Foto: Agência Brasil

Jornal GGN – Ao lado de Jair Bolsonaro, o ministro da Saúde Eduardo Pazuello assinou nesta terça (8) um decreto que estabelece as diretrizes para a criação do programa “Saúde com Agente”, que visa atualizar a formação de 381 mil agentes comunitários e de combate a endemias, em curso a ser ofertado pelo governo federal ao longo de 35 semanas.

O investimento, segundo Pazuello, é de 300 milhões de reais, sendo 5 bilhões para a folha de pagamento do contingente de agentes que supera o do Exército brasileiro.
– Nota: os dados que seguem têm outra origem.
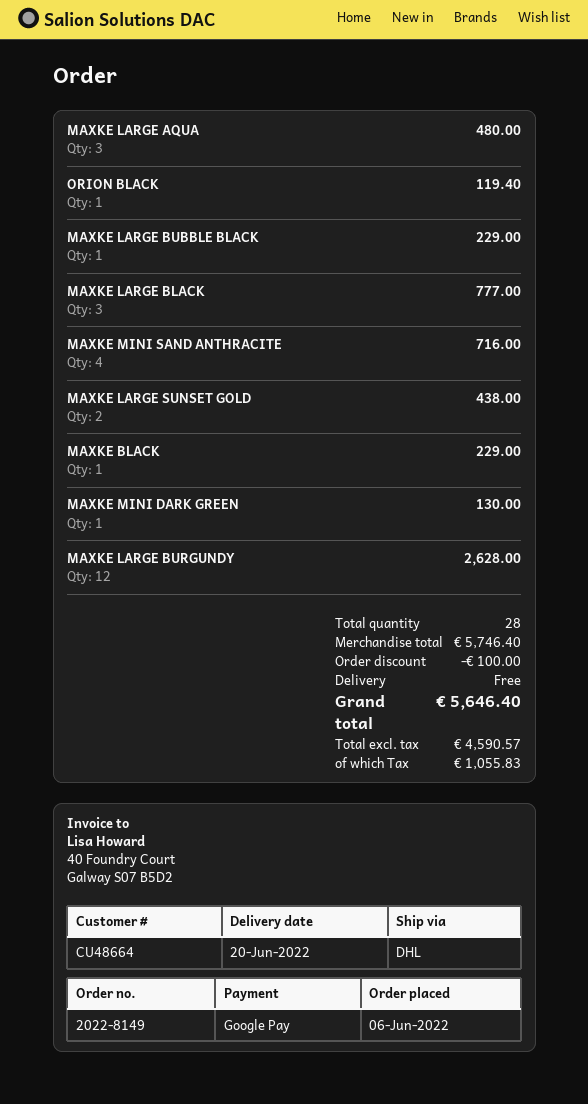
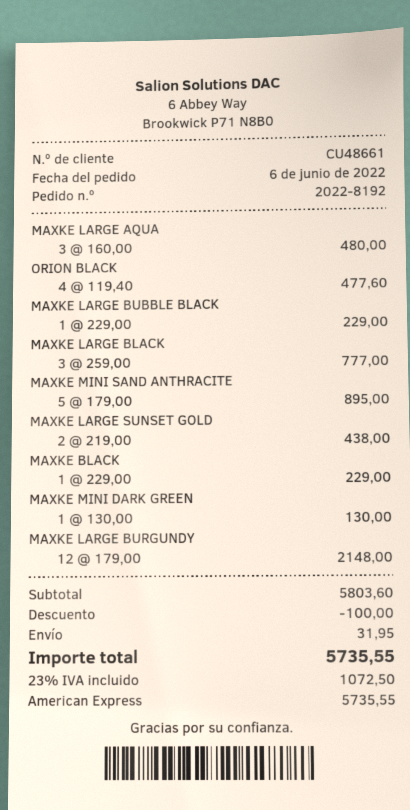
order number: 2022-8149 -> 2022-8192
customer number: CU48664 -> CU48661
payment method: Google Pay -> American Express
ORION BLACK: 1 for 119.40 -> 4 for 477.60
MAXKE MINI SAND ANTHRACITE: 4 for 716.00 -> 5 for 895.00
MAXKE LARGE BURGUNDY: 12 for 2628.00 -> 12 for 2148.00
subtotal: 5746.40 -> 5803.60
shipping: 0.00 -> 31.95
tax: 1055.83 -> 1072.50
total: 5646.40 -> 5735.55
De acordo com o ministro, a ideia é capacitar os agentes comunitários para monitorar e prevenir o desenvolvimento de várias doenças, como diabetes e hipertensão, sobretudo em grupos de risco, idosos, crianças e mulheres em idade fértil. O objetivo é reduzir, no médio a longo prazo, os custos da rede hospitalar do SUS.

Durante o evento de lançamento do programa, que durou menos de 20 minutos, Pazuello não fez nenhuma referência ao uso dos agentes comunitários no enfrentamento à pandemia do novo coronavírus.
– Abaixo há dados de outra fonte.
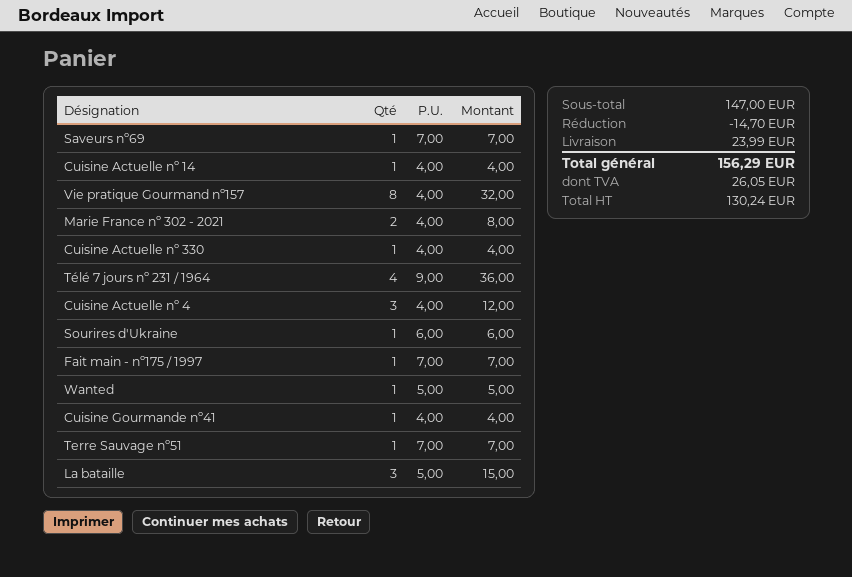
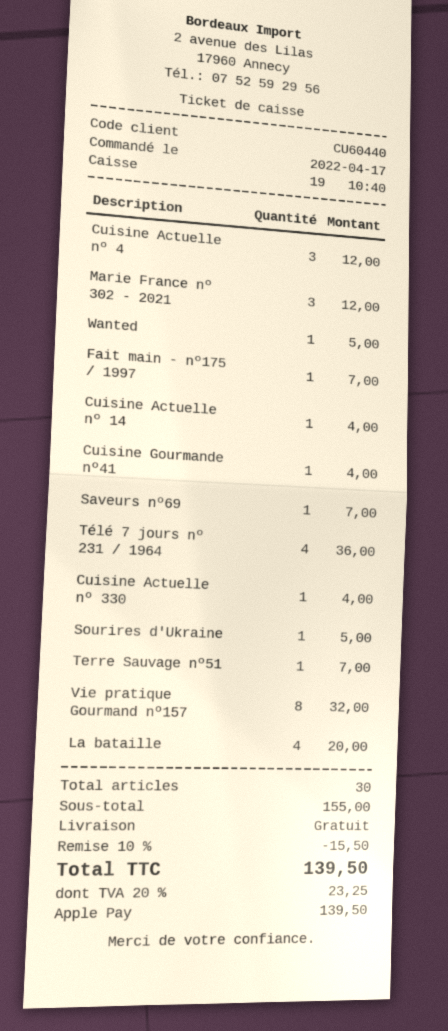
Marie France nº 302 - 2021: 2 for 8.00 -> 3 for 12.00
Sourires d'Ukraine: 1 for 6.00 -> 1 for 5.00
La bataille: 3 for 15.00 -> 4 for 20.00
subtotal: 147.00 -> 155.00
discount: 14.70 -> 15.50
shipping: 23.99 -> 0.00
tax: 26.05 -> 23.25
total: 156.29 -> 139.50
Especialistas em epidemia já criticaram o governo Bolsonaro por ter descartado este instrumento na crise sanitária. Com os agentes comunitários, o Brasil teria capacidade de criar um plano nacional de rastreamento e isolamento de casos de Covid-19, na tentativa de romper com as cadeias de transmissão do vírus.
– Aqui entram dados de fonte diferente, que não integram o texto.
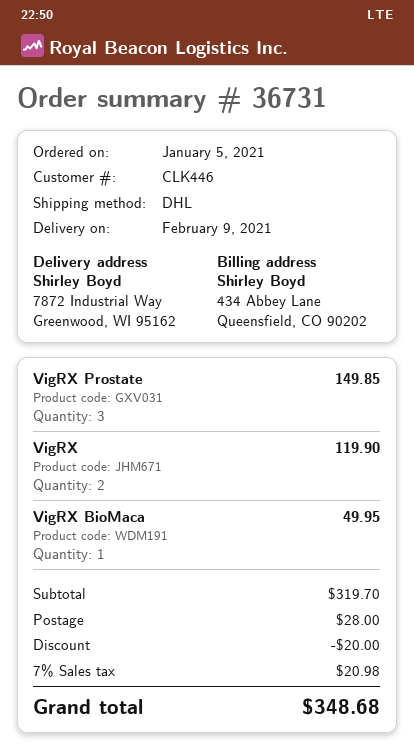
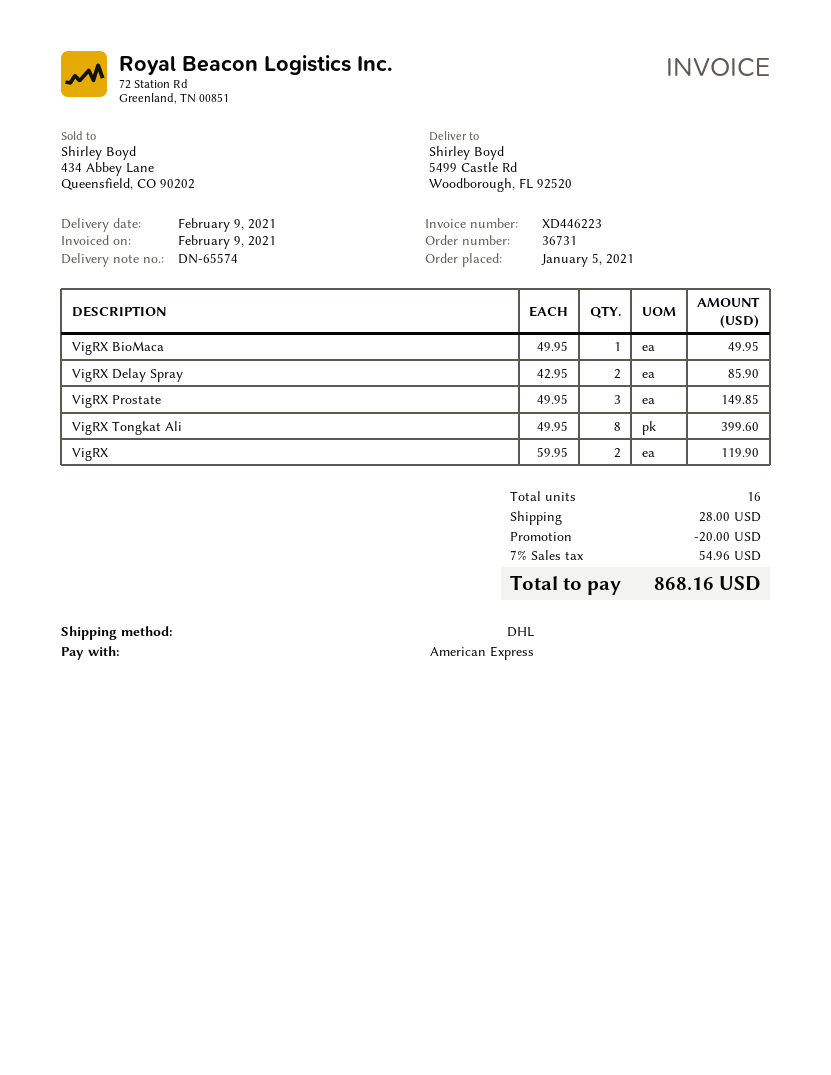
ship to: 7872 Industrial Way, Greenwood, WI 95162 -> 5499 Castle Rd, Woodborough, FL 92520
VigRX Delay Spray: none -> 2 for 85.90
VigRX Tongkat Ali: none -> 8 for 399.60
tax: 7% = 20.98 -> 7% = 54.96
total: 348.68 -> 868.16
Em entrevista ao Roda Viva, o ex-ministro da Saúde, Luiz Henrique Mandetta, disse que descartou o uso dos agentes comunitários porque não dispunha de Equipamentos de Proteção Individual para todos, no início da pandemia. Mas a situação se estabilizou ao longo dos meses, sendo que o Ministério da Saúde continuou sem investir neste plano.

Pazuello disse que desenvolve desde junho o programa Saúde com Agente. A ministra Damares Alves não estava presente, mas o Ministério da Saúde fez questão de ressaltar que, a pedido dela, inseriu no curso de reciclagem a capacitação para detectar casos de violência doméstica, auto-mutilação e tendência de suicídio.